BerqWP’s Content Types setting lets you control which post types and taxonomy archives get cached, rather than caching everything on your site by default. This article covers how it works and when you’d want to change it.
TL;DR: Under BerqWP > Cache Management > Content Types, you’ll see a checklist of every public post type and taxonomy on your site, with a live count of published posts next to each one. Checking a type tells BerqWP to cache it. Most sites can leave everything checked, this setting is mainly useful for excluding a specific post type you don’t want cached at all.
What This Setting Actually Shows You
BerqWP builds this checklist dynamically from your site’s actual post types and taxonomies, it isn’t a fixed list. Every public post type you have, whether that’s the built-in Posts and Pages or a custom post type added by another plugin, shows up here with a live count of how many published posts exist in it. Public taxonomies, like categories and tags, or any custom taxonomy registered with its own archive pages, show up as their own checkboxes too.
A couple of types are deliberately left out of this list: file attachments, and an internal Elementor post type used for floating buttons, since caching either of those wouldn’t make sense.
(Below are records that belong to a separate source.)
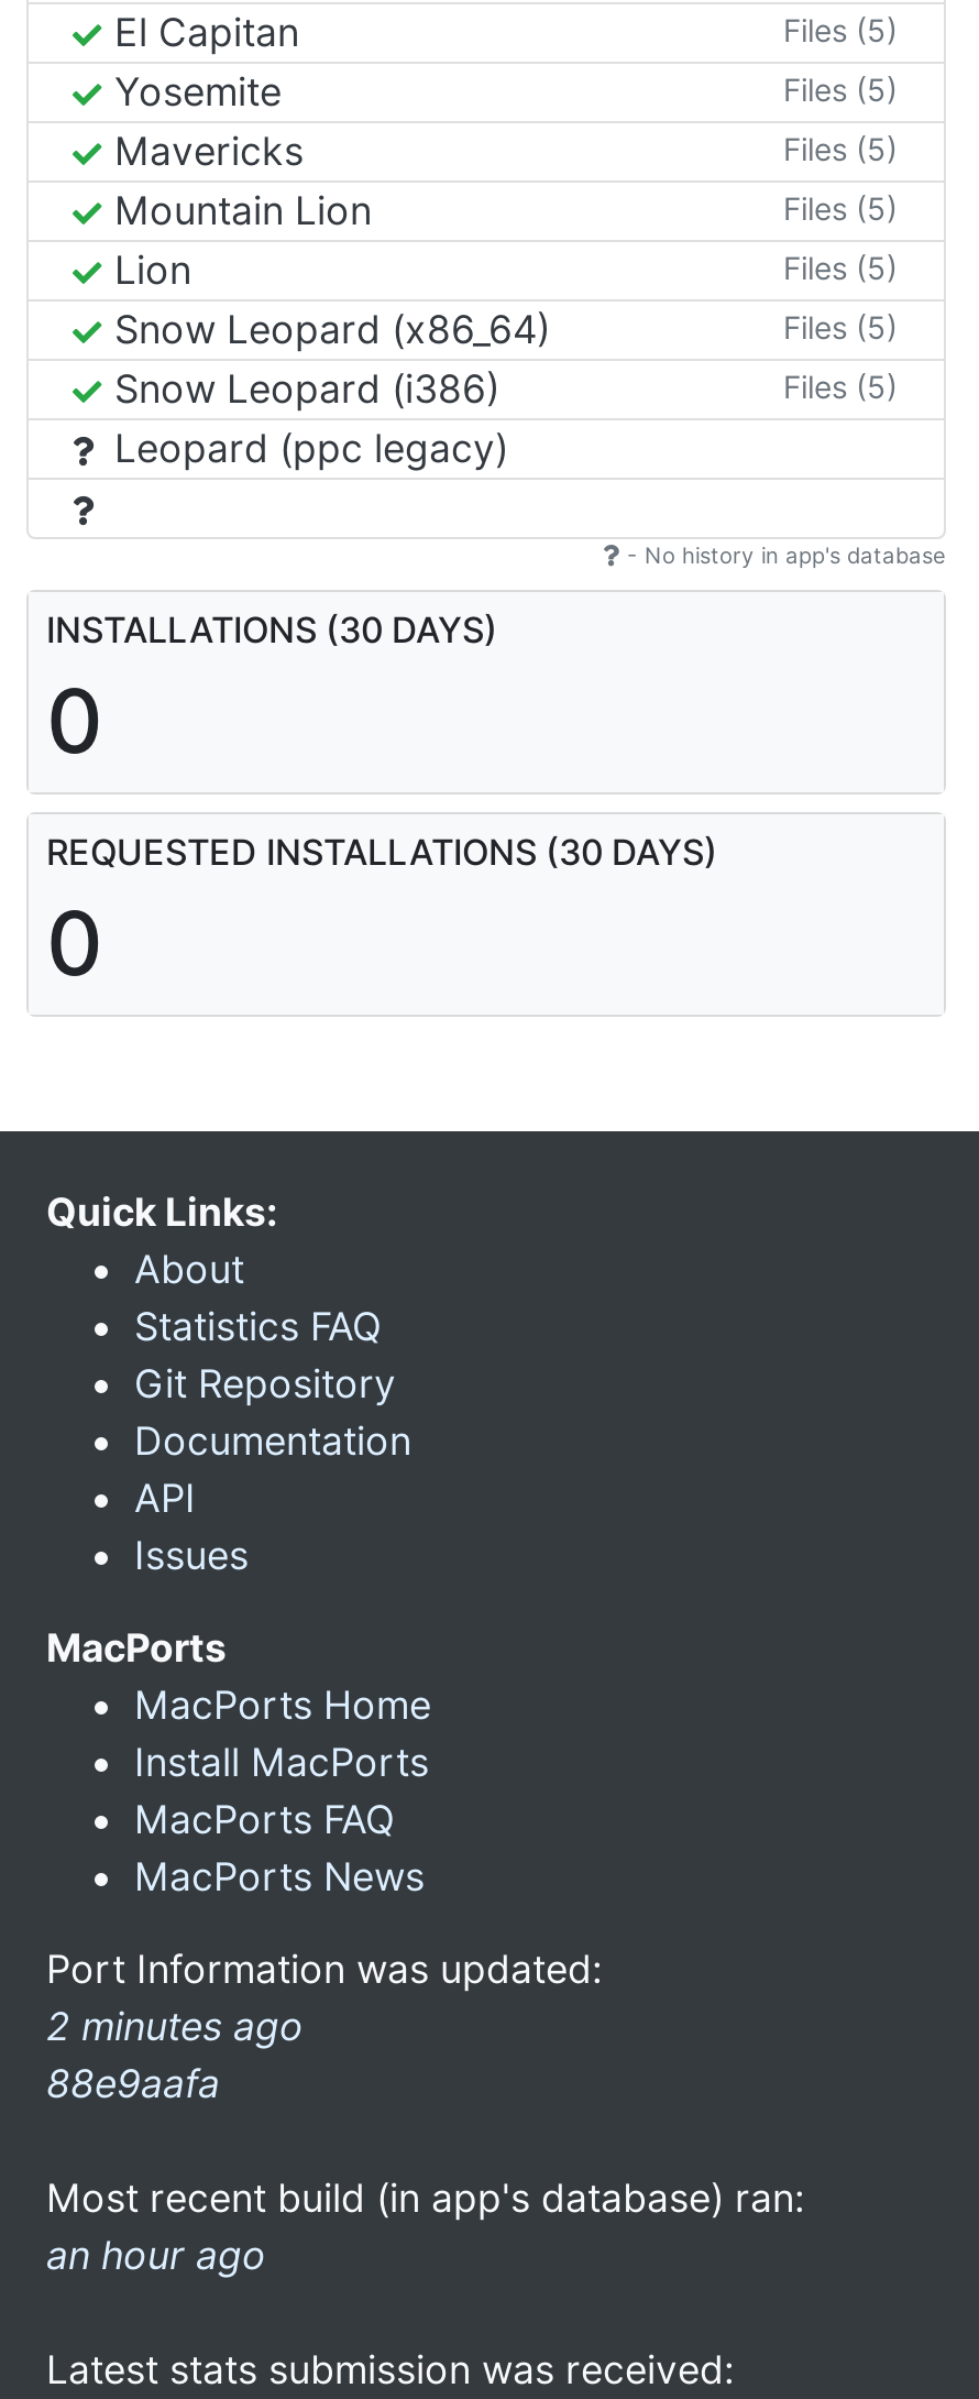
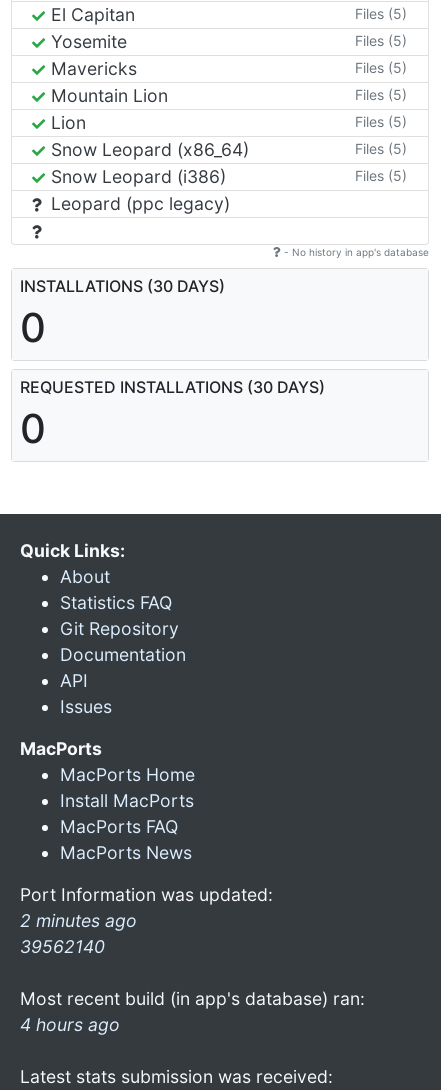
[46,2059,220,2106] 88e9aafa -> [20,936,105,957] 39562140
[46,2231,266,2277] an hour ago -> [20,1014,120,1035] 4 hours ago

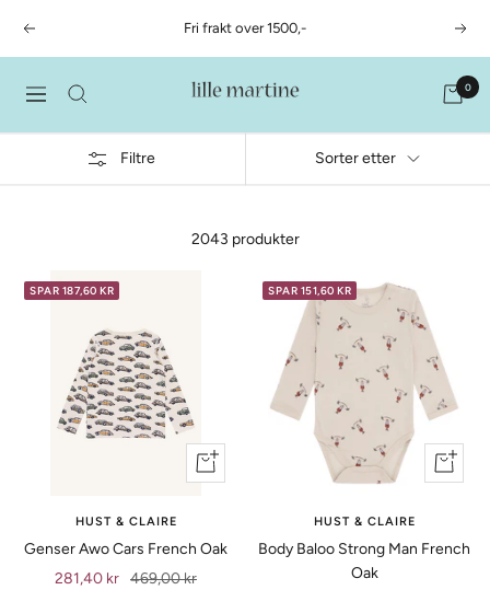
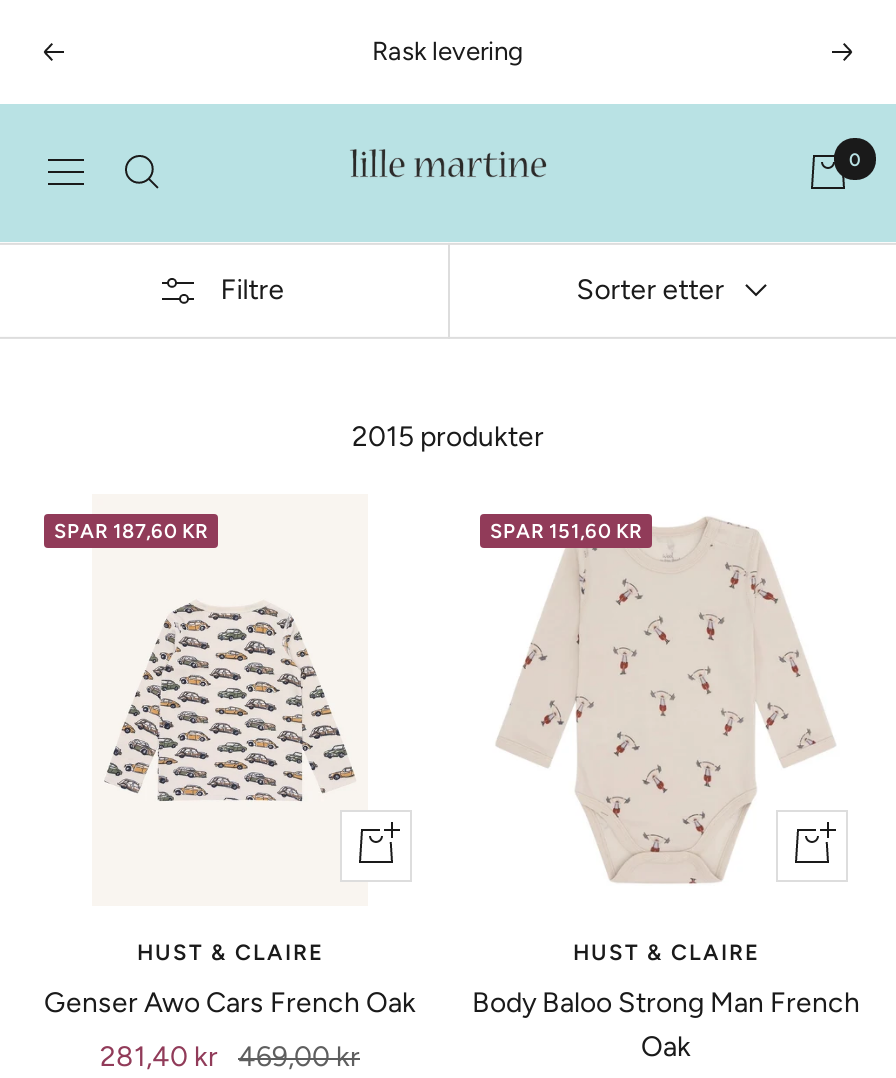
[184,20,306,36] Fri frakt over 1500,- -> [372,36,524,66] Rask levering
[191,229,299,248] 2043 produkter -> [352,419,544,453] 2015 produkter

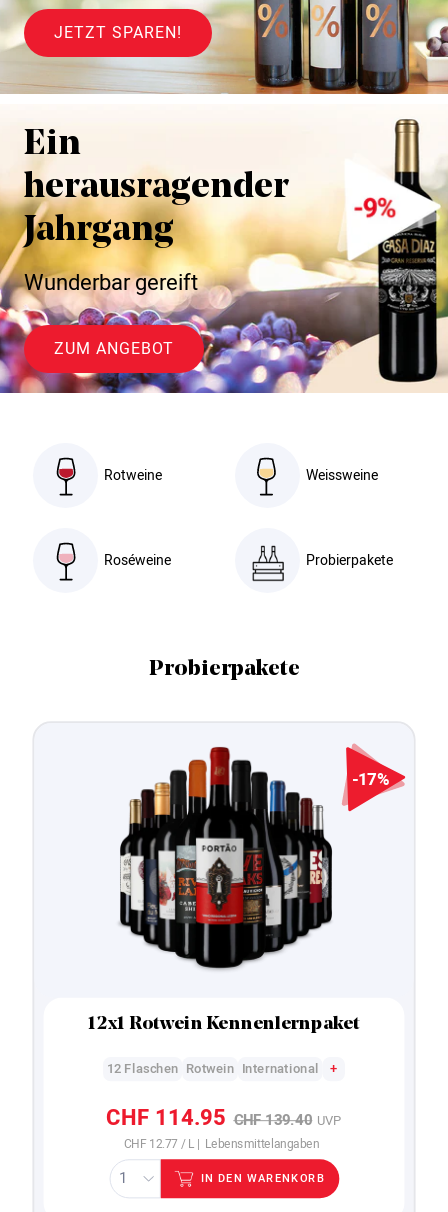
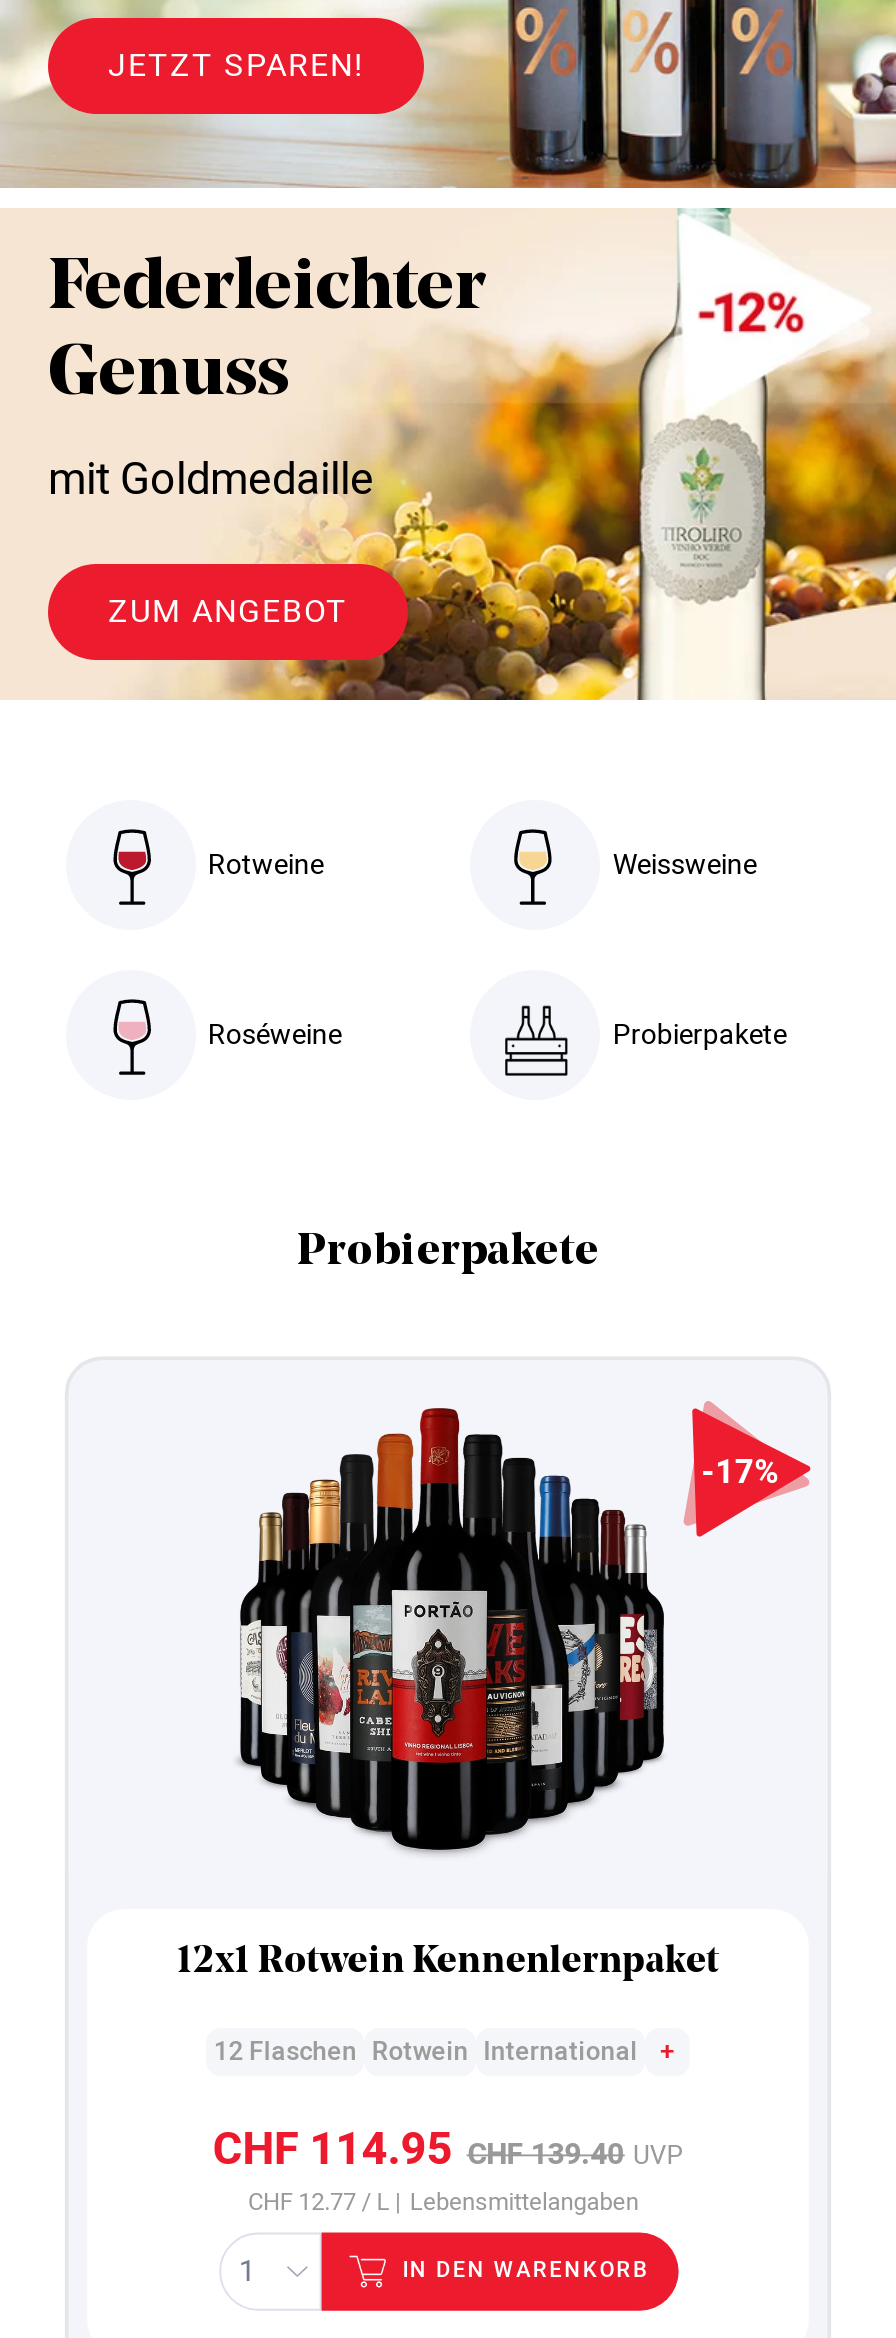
[3,104,445,394] [image] | Ein | herausragender | Jahrgang -> [6,206,890,702] [image] | Federleichter | Genuss
[24,267,198,299] Wunderbar gereift -> [48,448,374,512] mit Goldmedaille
Why You’d Want to Change This
For most sites, leaving every post type and taxonomy checked is the right call, since the goal is usually for your whole site to benefit from caching. You’d uncheck something specific if you have a post type that genuinely shouldn’t be cached, for example, content that’s meant to always show live, real-time data rather than a stored version, or a custom post type used internally by another plugin that doesn’t need to be publicly cached at all.
How to Change It
- Go to BerqWP > Cache Management
- Find Content Types
- Check or uncheck the post types and taxonomies you want included
- Save your changes
A Quicker Alternative for One-Off Pages
If you only need to exclude a handful of specific pages rather than an entire post type, Page Exclusions (also under Cache Management) is the better tool, since it works on individual URLs rather than entire content types. Reach for Content Types when the exclusion applies to a whole category of content, and Page Exclusions when it’s just a few specific pages.